* _WHAT THE TASK ASKS_: Transcribe the entries that follow exactly as they appear, minus pictures.

* _THE INPUT_:
----

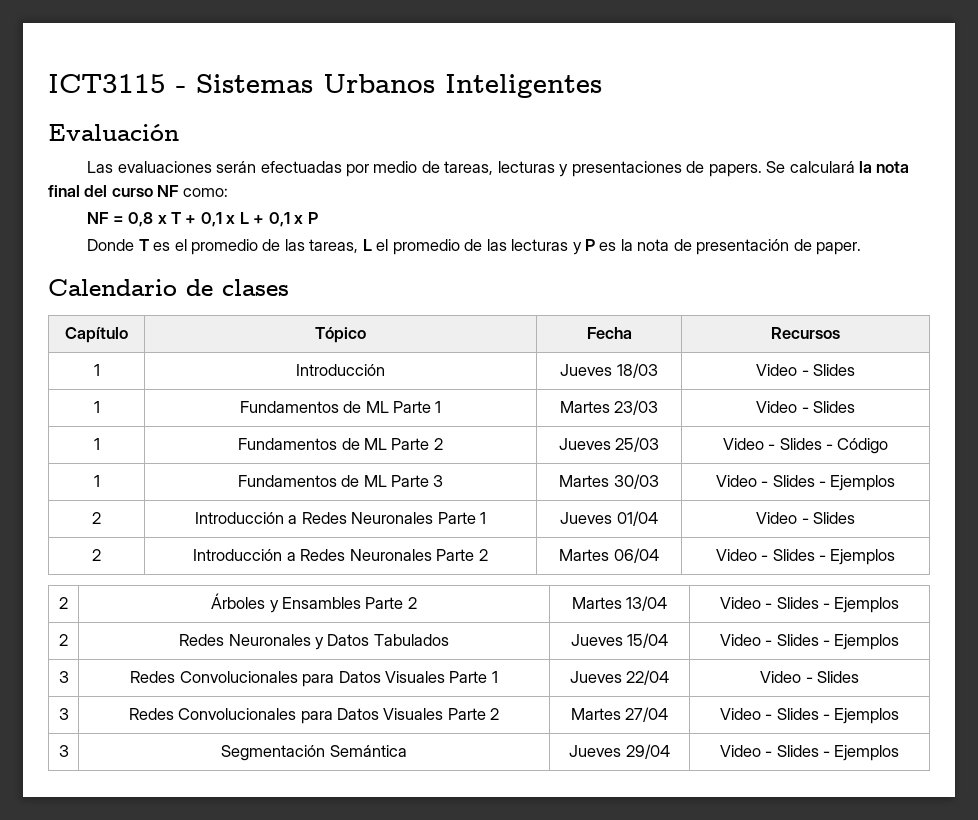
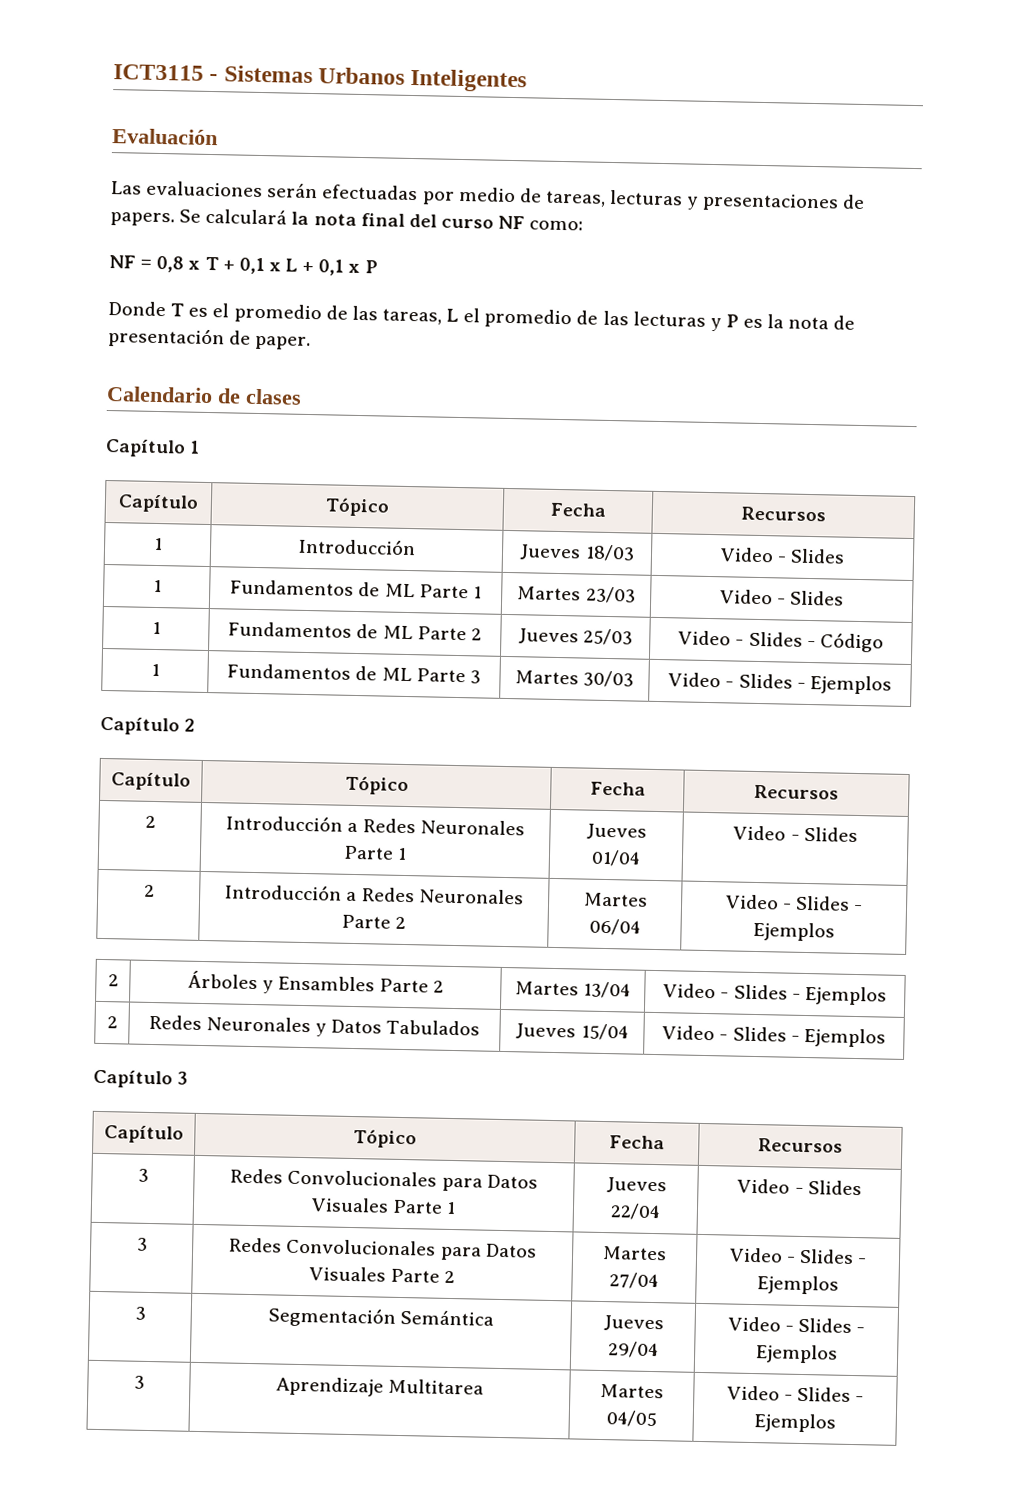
  Calendario de clases
+ Capítulo 1
+ Capítulo 2
+ Capítulo | Tópico | Fecha | Recursos
+ Capítulo 3
+ Capítulo | Tópico | Fecha | Recursos
+ 3 | Aprendizaje Multitarea | Martes 04/05 | Video - Slides - Ejemplos

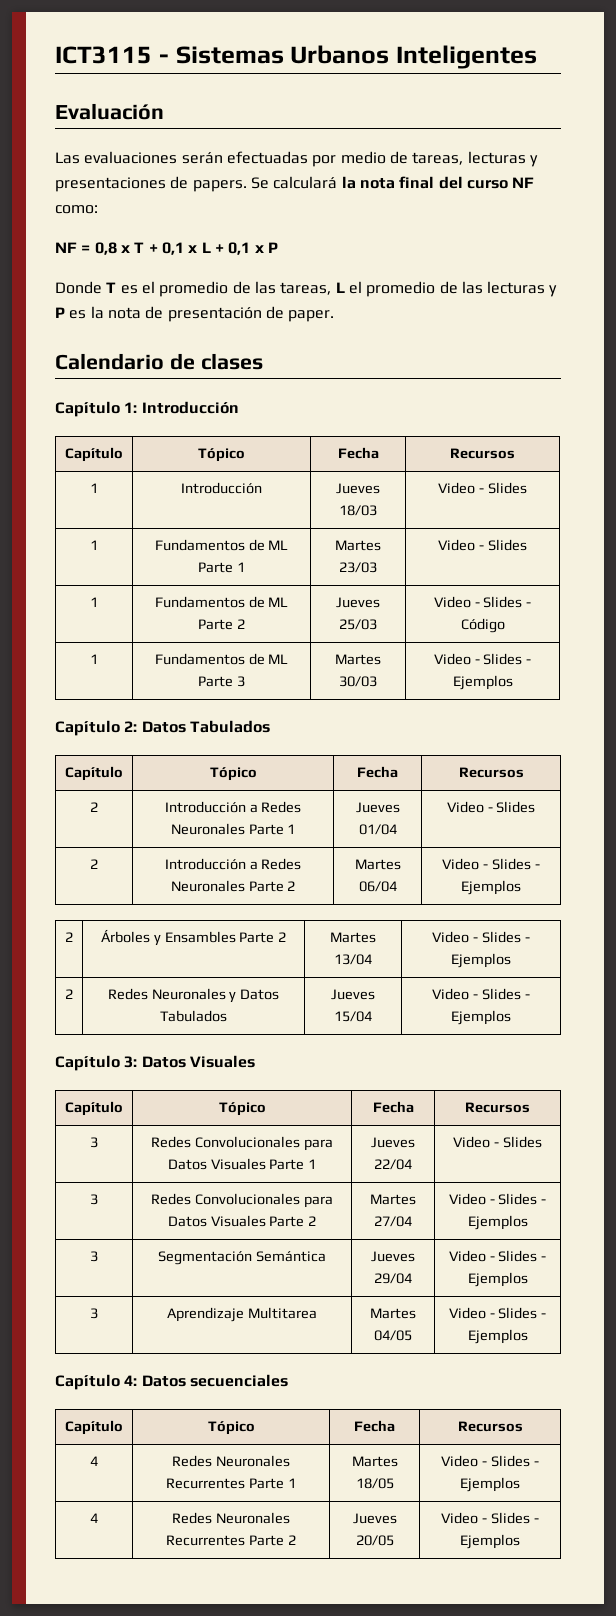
  Calendario de clases
- Capítulo 1
+ Capítulo 1: Introducción
- Capítulo 2
+ Capítulo 2: Datos Tabulados
- Capítulo 3
+ Capítulo 3: Datos Visuales
+ Capítulo 4: Datos secuenciales
+ Capítulo | Tópico | Fecha | Recursos
+ 4 | Redes Neuronales Recurrentes Parte 1 | Martes 18/05 | Video - Slides - Ejemplos
+ 4 | Redes Neuronales Recurrentes Parte 2 | Jueves 20/05 | Video - Slides - Ejemplos

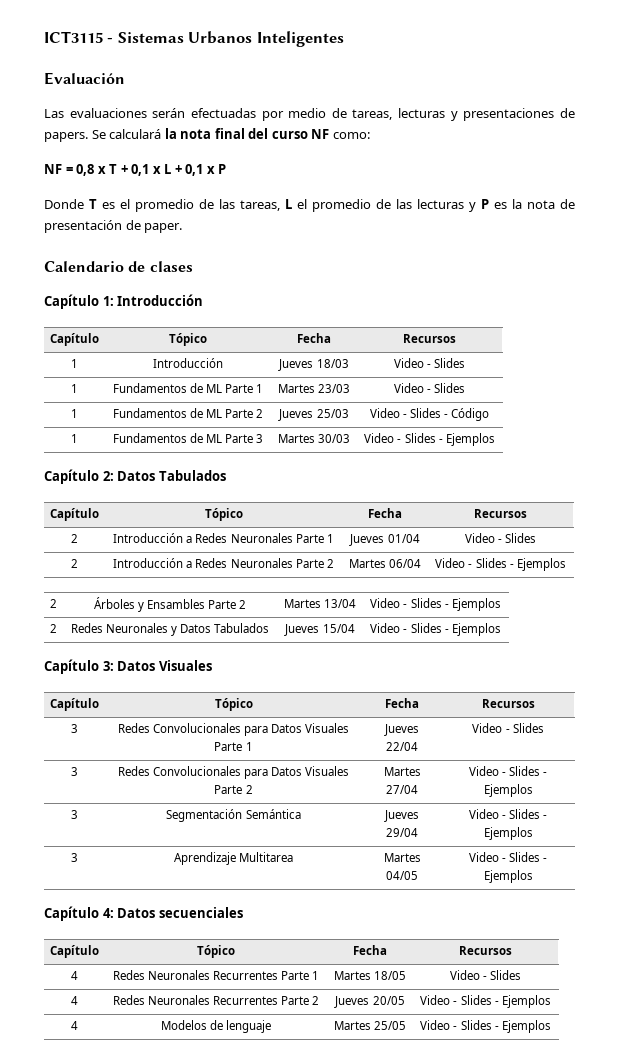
- 4 | Redes Neuronales Recurrentes Parte 1 | Martes 18/05 | Video - Slides - Ejemplos
+ 4 | Redes Neuronales Recurrentes Parte 1 | Martes 18/05 | Video - Slides
+ 4 | Modelos de lenguaje | Martes 25/05 | Video - Slides - Ejemplos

----

* _EXPECTED ANSWER_:
  Calendario de clases
+ Capítulo 1
+ Capítulo 2
+ Capítulo | Tópico | Fecha | Recursos
+ Capítulo 3
+ Capítulo | Tópico | Fecha | Recursos
+ 3 | Aprendizaje Multitarea | Martes 04/05 | Video - Slides - Ejemplos

  Calendario de clases
- Capítulo 1
+ Capítulo 1: Introducción
- Capítulo 2
+ Capítulo 2: Datos Tabulados
- Capítulo 3
+ Capítulo 3: Datos Visuales
+ Capítulo 4: Datos secuenciales
+ Capítulo | Tópico | Fecha | Recursos
+ 4 | Redes Neuronales Recurrentes Parte 1 | Martes 18/05 | Video - Slides - Ejemplos
+ 4 | Redes Neuronales Recurrentes Parte 2 | Jueves 20/05 | Video - Slides - Ejemplos

- 4 | Redes Neuronales Recurrentes Parte 1 | Martes 18/05 | Video - Slides - Ejemplos
+ 4 | Redes Neuronales Recurrentes Parte 1 | Martes 18/05 | Video - Slides
+ 4 | Modelos de lenguaje | Martes 25/05 | Video - Slides - Ejemplos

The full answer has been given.